Tuesday, February 15, 2011

Code Metrics as a Project Introduction

I recently started some analysis work for a new client at work. As we began our work, we were quickly confronted with a legacy codebase that would be the subject of our proposed work.

We need to give the client some technical feedback on the code. The obvious and common approach is crack open the solution and take a look. That approach usually results in anecdotal recommendations at best, so I turned to code analysis tooling.

In the .NET space, a popular code analysis tool is NDepend, so we gave it a try. NDepend generates a ton of metrics on your codebase and it is easy to get overloaded with data.  So, it is important to remember what your goals are with code metrics.  Do we need raw data or actionable information that can be presented to a client? 

In our case, we need to report to our client the state of their codebase. Specifically, we need to convey how hard it will be to make changes to this legacy code.  A nice visual cue is the Abstractness vs. Instability diagram provided in the NDepend analysis report:

abstractness

NDepend defines “abstractness” as the percentage of abstract types (interfaces, abstract classes) to concrete types. Instability is defined as the ratio of efferent coupling to total coupling. Coupling at the assembly level is an interesting metric, but I am mainly concerned with the level of abstraction here.  As the diagram shows, this client has two assemblies with good scores (orange arrows), but one assembly with a very poor score (red arrow).  This would normally be a good sign, except that about 90% of the code is contained in the low scoring assembly. 

Assembly level metrics are fine, but the metrics I am most interested in are at the type level. Assemblies can easily be manipulated by moving code around with any decent refactoring tool.  But types are the building blocks of code and tell the true story of code quality.  NDepend provides a matrix of scores for types as shown below:

type_metrics


The pink cells identify the worst 15% of offenders.  I am most interested in CC (cyclomatic complexity), Ca (afferent coupling), and Ce (efferent coupling). If you are unfamiliar with the terms cyclomatic complexity and coupling in software, I suggest a little more reading on the topic.   For our purposes, definitions are provided by the NDepend website:

CC: Cyclomatic complexity is a popular procedural software metric equal to the number of decisions that can be taken in a procedure.

Ca: The Afferent Coupling for a particular type is the number of types that depends directly on it.
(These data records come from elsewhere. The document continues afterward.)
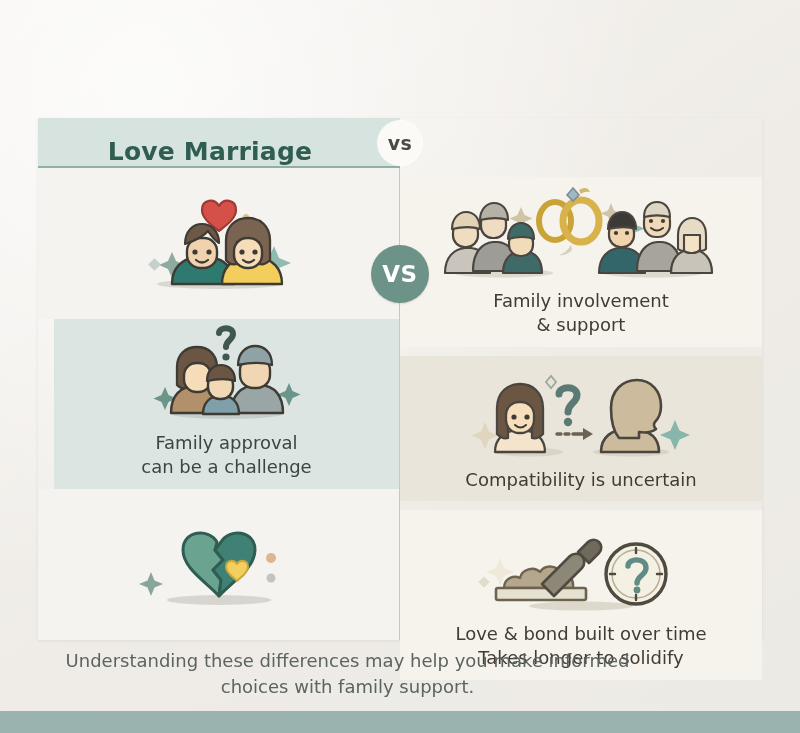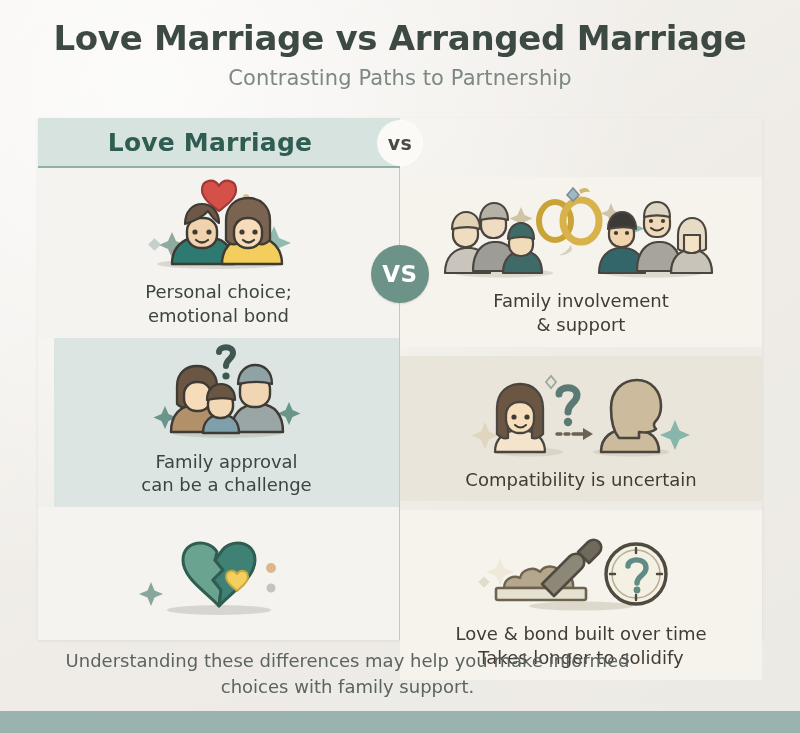--- a/index.html
+++ b/index.html
@@ -153,10 +153,6 @@
 
 <div id="page-root">
 
-  <div class="title-block">
-    <div class="main-title">Love Marriage vs Arranged Marriage</div>
-    <div class="subtitle">Contrasting Paths to Partnership</div>
-  </div>
 
   <div class="panel">
 

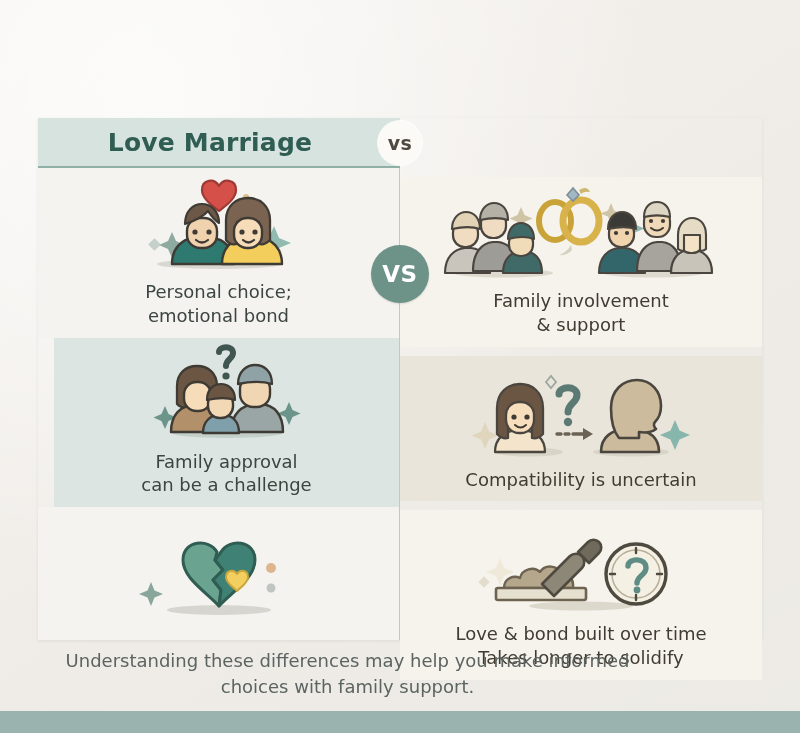--- a/index.html
+++ b/index.html
@@ -53,7 +53,7 @@
   .head-cell {
     flex: 0 0 50%;
     display: flex;
-    align-items: center;
+    align-items: flex-end;
     font-size: 25px;
     font-weight: bold;
     letter-spacing: 0.2px;

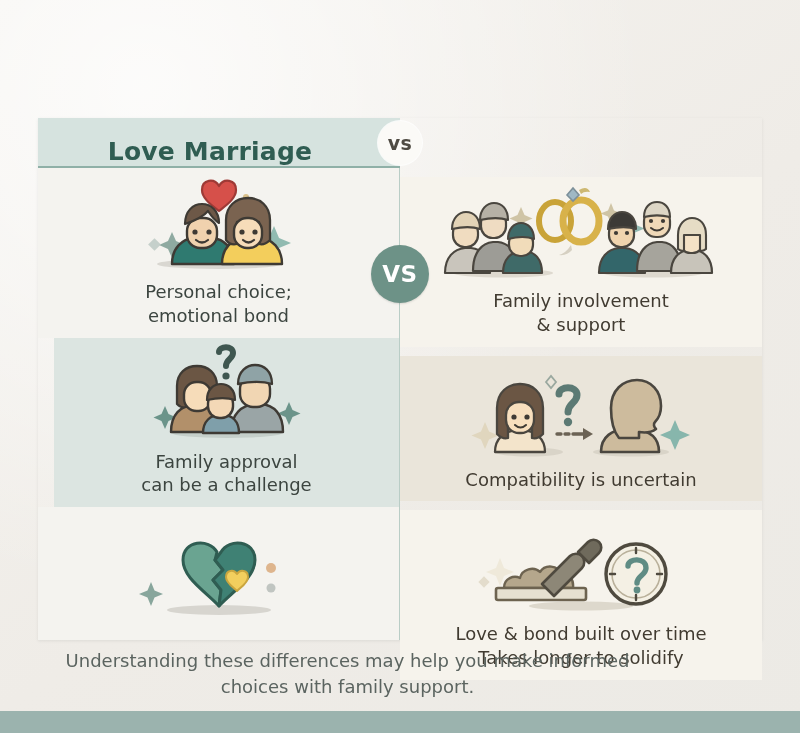--- a/index.html
+++ b/index.html
@@ -194,8 +194,6 @@
               <path d="M129 66 q5.5 5 11 0" fill="none" stroke="#3e3a34" stroke-width="2.2" stroke-linecap="round"></path>
             </svg>
           </div>
-          <div class="cell-label">Personal choice;
-emotional bond</div>
         </div>
 
         <div class="cell band">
Ce: The Efferent Coupling for a particular type is the number of types it directly depends on.

Once the analysis report is generated, a quick glance through the type metrics will give you a good indication of the relative health of the code.  Lots of pink cells mean a more difficult journey ahead for the team.

NDepend provides some overall application metrics as well. Nothing earth-shattering, but it is interesting to know things like total number of lines of code, percentage of code comments, number of types, and percentage of public methods.

AppMetrics

This is the type of information I find useful when starting a new codebase. I hope it’s helpful when you start your new project!